WHAT NEEDS TO BE DONE
No pictures go into the copy. Write out every line below exactly.

(Difference listings)
··········

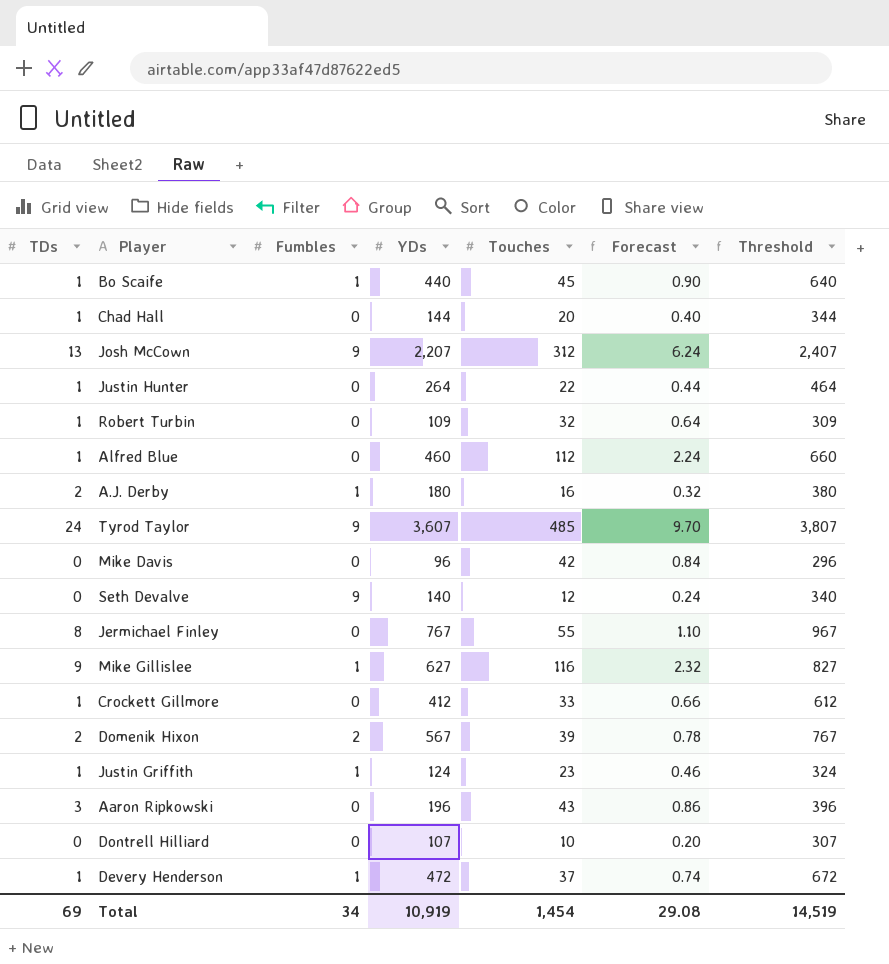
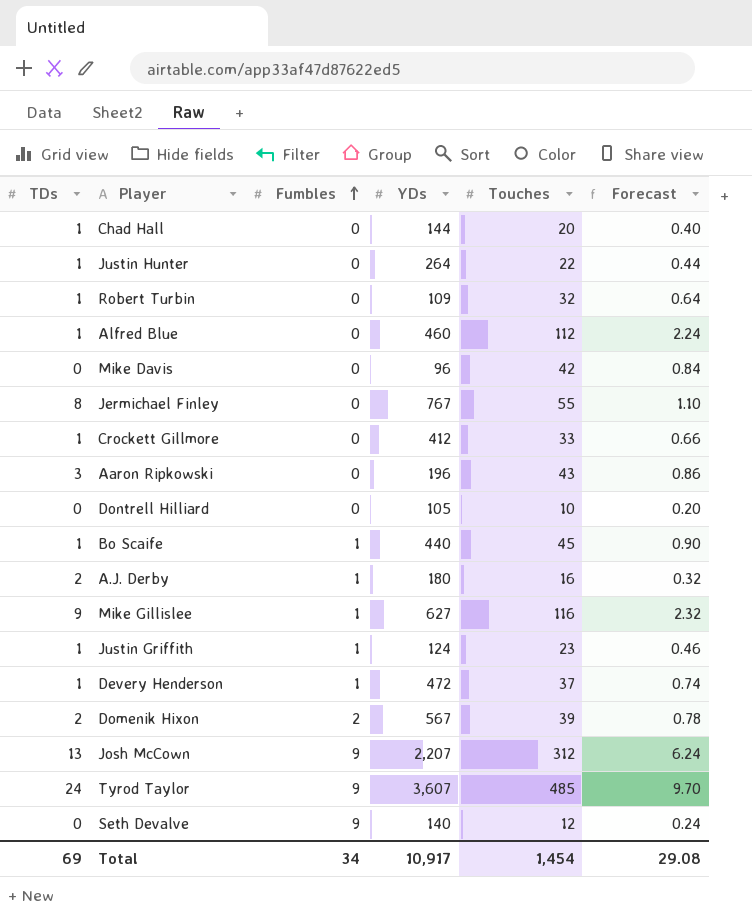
row order: none -> Fumbles ascending
column Threshold | formula: [YDs] + 200 -> none
Dontrell Hilliard | YDs: 107 -> 105
Total | YDs: 10,919 -> 10,917

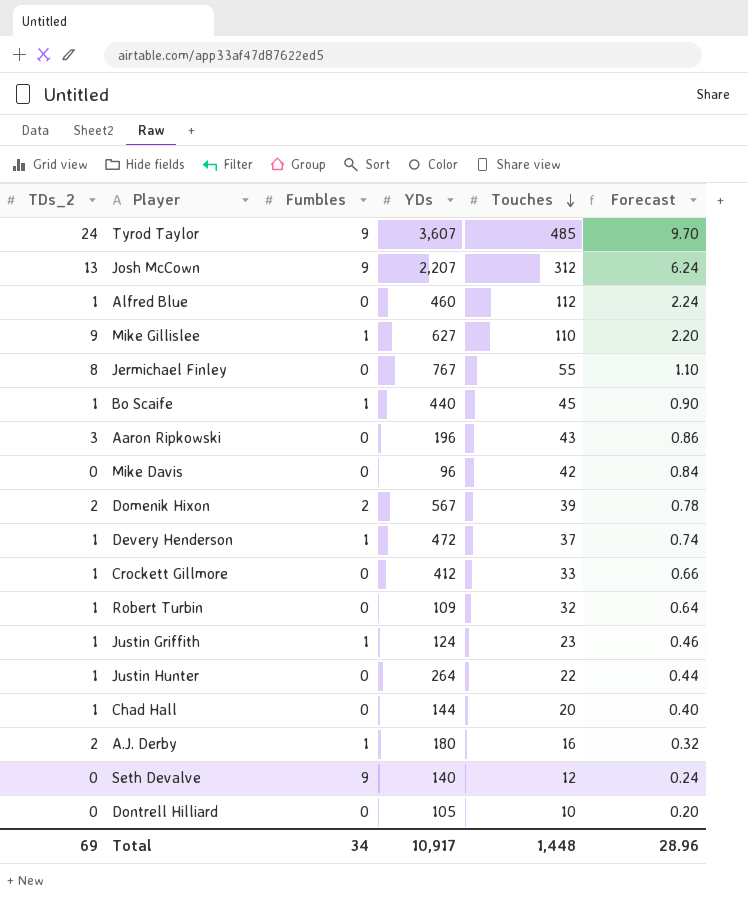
row order: Fumbles ascending -> Touches descending
column name: TDs -> TDs_2
Mike Gillislee | Touches: 116 -> 110
Mike Gillislee | Forecast: 2.32 -> 2.20
Total | Touches: 1,454 -> 1,448
Total | Forecast: 29.08 -> 28.96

··········

RESULT FOR THIS TASK
row order: none -> Fumbles ascending
column Threshold | formula: [YDs] + 200 -> none
Dontrell Hilliard | YDs: 107 -> 105
Total | YDs: 10,919 -> 10,917

row order: Fumbles ascending -> Touches descending
column name: TDs -> TDs_2
Mike Gillislee | Touches: 116 -> 110
Mike Gillislee | Forecast: 2.32 -> 2.20
Total | Touches: 1,454 -> 1,448
Total | Forecast: 29.08 -> 28.96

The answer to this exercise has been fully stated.